🤖 AI Summary
Rob’s Notes argues that the most profitable, consequential application of AI long predates chatbots: ad ranking. For two decades Google, Meta and Amazon have run real‑time auctions powered by sparse, high‑cardinality recommendation stacks (the canonical DLRM pattern) that turn user/ad/creative IDs into embeddings, feed them through retrieval, transformer-based sequence models, and multi-stage re‑rankers, all under strict millisecond latency budgets. These systems don’t just predict clicks; they optimize multi‑objective functions (roughly bid × incremental conversion probability − user cost + long‑run lift), use industrial-scale A/B testing and counterfactual analytics to measure delayed conversions, and solve explore/exploit at billions‑of‑decision scale to continuously generate labeled data.

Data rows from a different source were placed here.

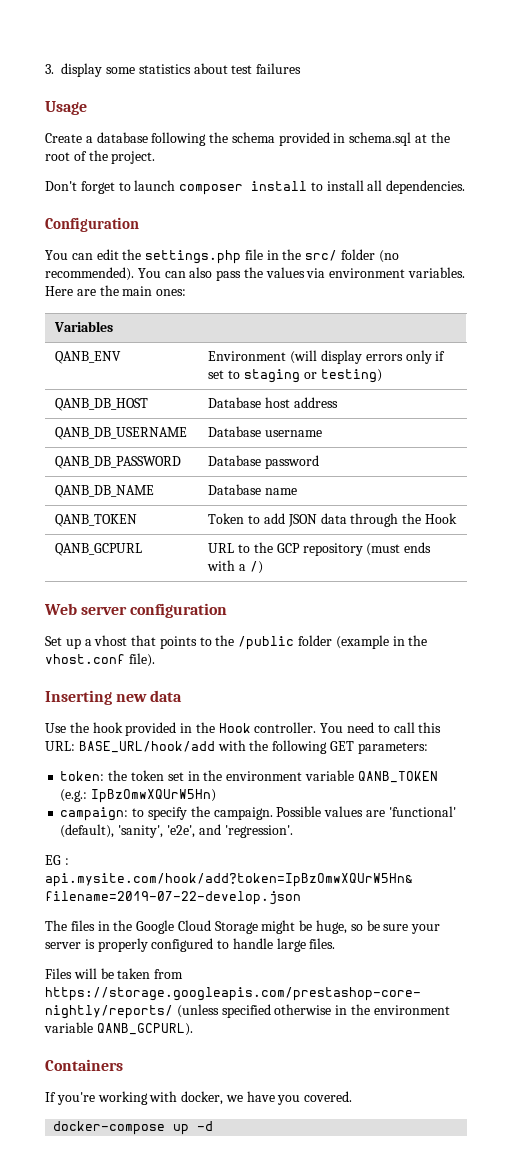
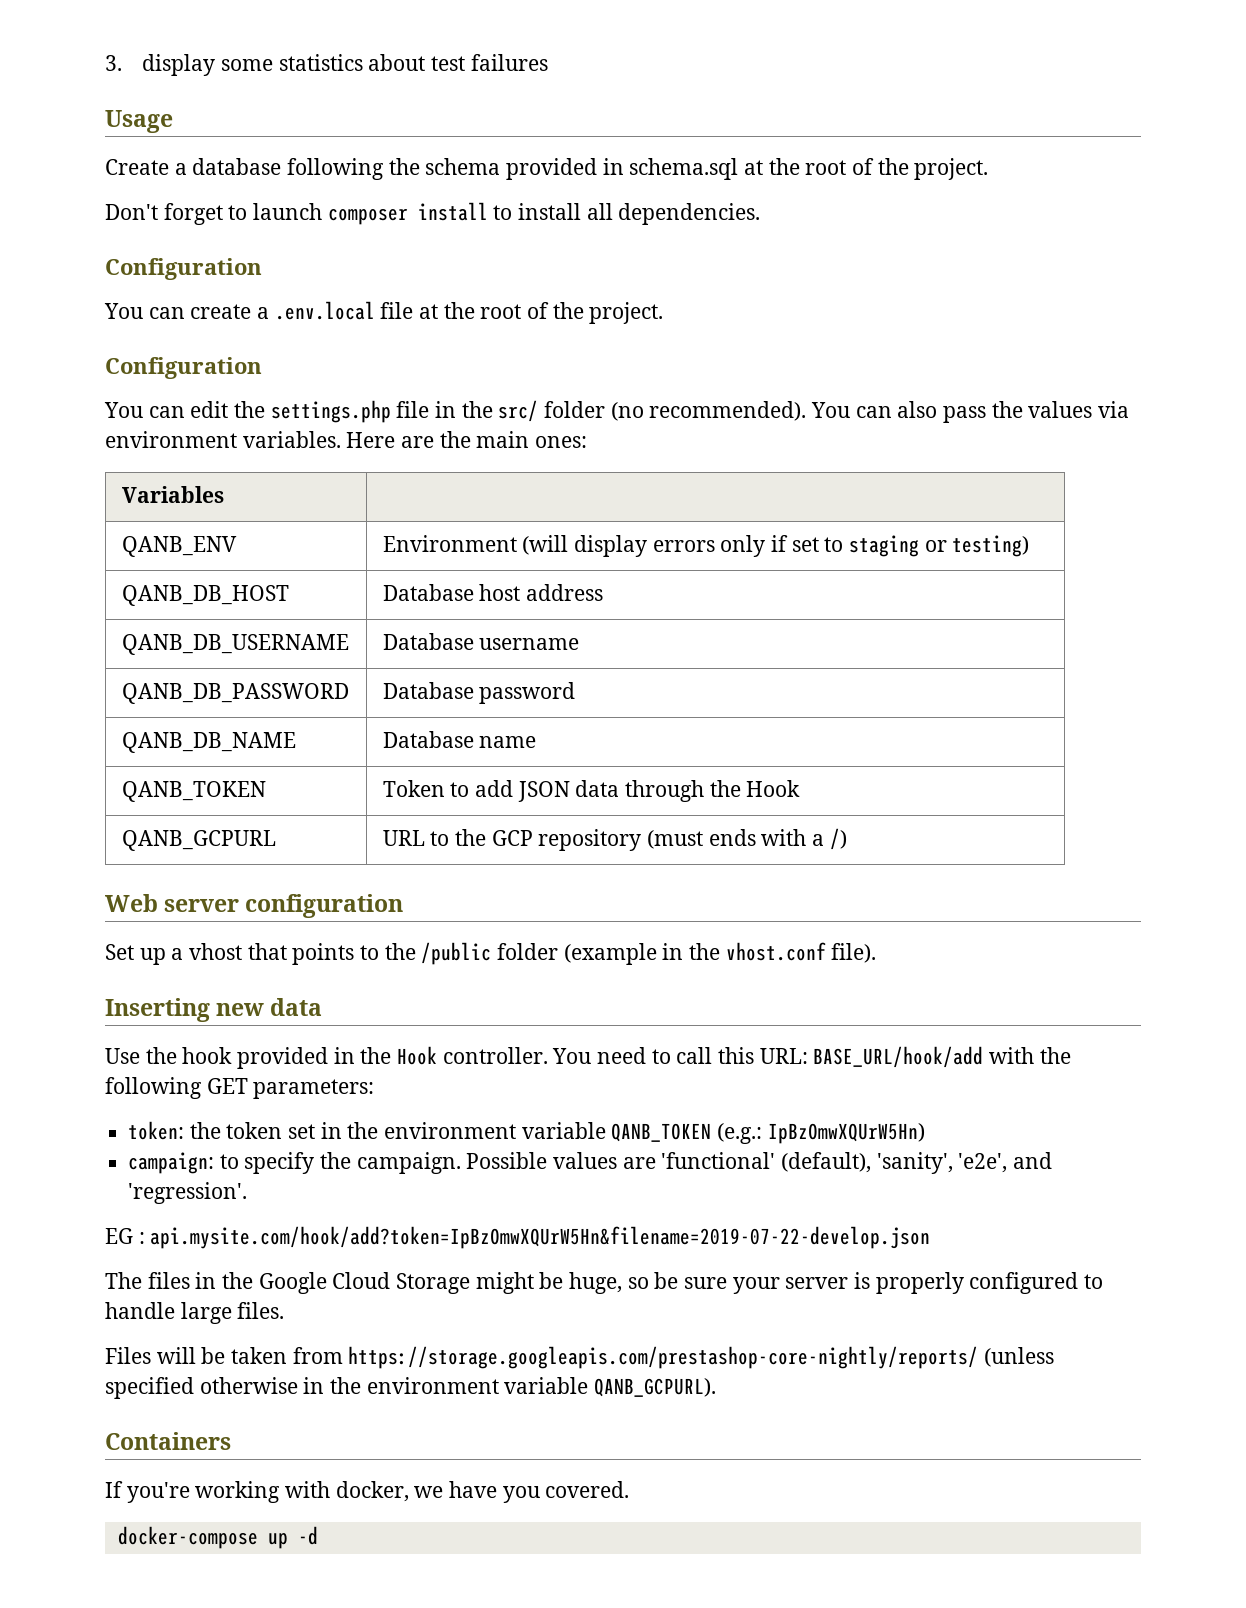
+ You can create a .env.local file at the root of the project.
+ Configuration

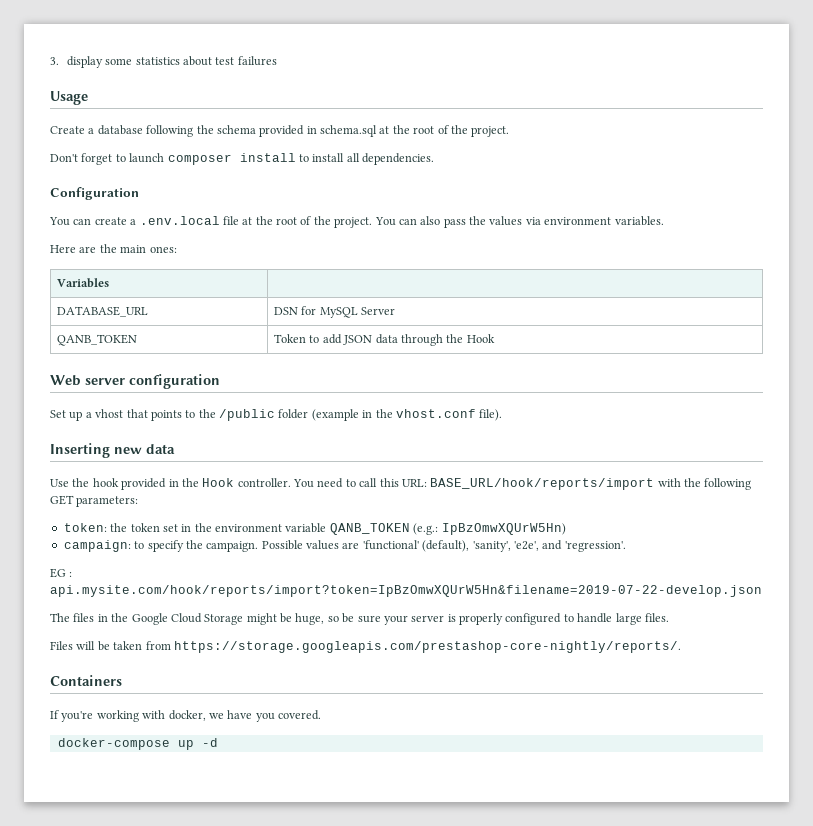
- You can create a .env.local file at the root of the project.
- Configuration
- You can edit the settings.php file in the src/ folder (no recommended). You can also pass the values via environment variables. Here are the main ones:
+ You can create a .env.local file at the root of the project. You can also pass the values via environment variables.
+ Here are the main ones:
- QANB_ENV | Environment (will display errors only if set to staging or testing)
- QANB_DB_HOST | Database host address
- QANB_DB_USERNAME | Database username
- QANB_DB_PASSWORD | Database password
- QANB_DB_NAME | Database name
+ DATABASE_URL | DSN for MySQL Server
- QANB_GCPURL | URL to the GCP repository (must ends with a /)
- You need to call this URL: BASE_URL/hook/add with the following GET parameters:
+ You need to call this URL: BASE_URL/hook/reports/import with the following GET parameters:
- EG : api.mysite.com/hook/add?token=IpBzOmwXQUrW5Hn&filename=2019-07-22-develop.json
+ EG : api.mysite.com/hook/reports/import?token=IpBzOmwXQUrW5Hn&filename=2019-07-22-develop.json
- Files will be taken from https://storage.googleapis.com/prestashop-core-nightly/reports/ (unless specified otherwise in the environment variable QANB_GCPURL).
+ Files will be taken from https://storage.googleapis.com/prestashop-core-nightly/reports/.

The technical and organizational stack—feature plumbing, real‑time inference fabric, attribution systems, experimentation scaffolding, custom chips like Meta’s MTIA, and culture that rewards causal measurement—creates a durable moat that simple data‑sharing remedies won’t undo. Critically for the AI/ML community, ad platforms both fund and provide distribution for next‑gen models: ad revenue buys compute, chips and the live traffic needed to validate generative experiences. That means incumbents retain an edge not just from data volume but from engineered systems, measurement practices, and patience with delayed feedback—constraints any challenger must match to compete at scale.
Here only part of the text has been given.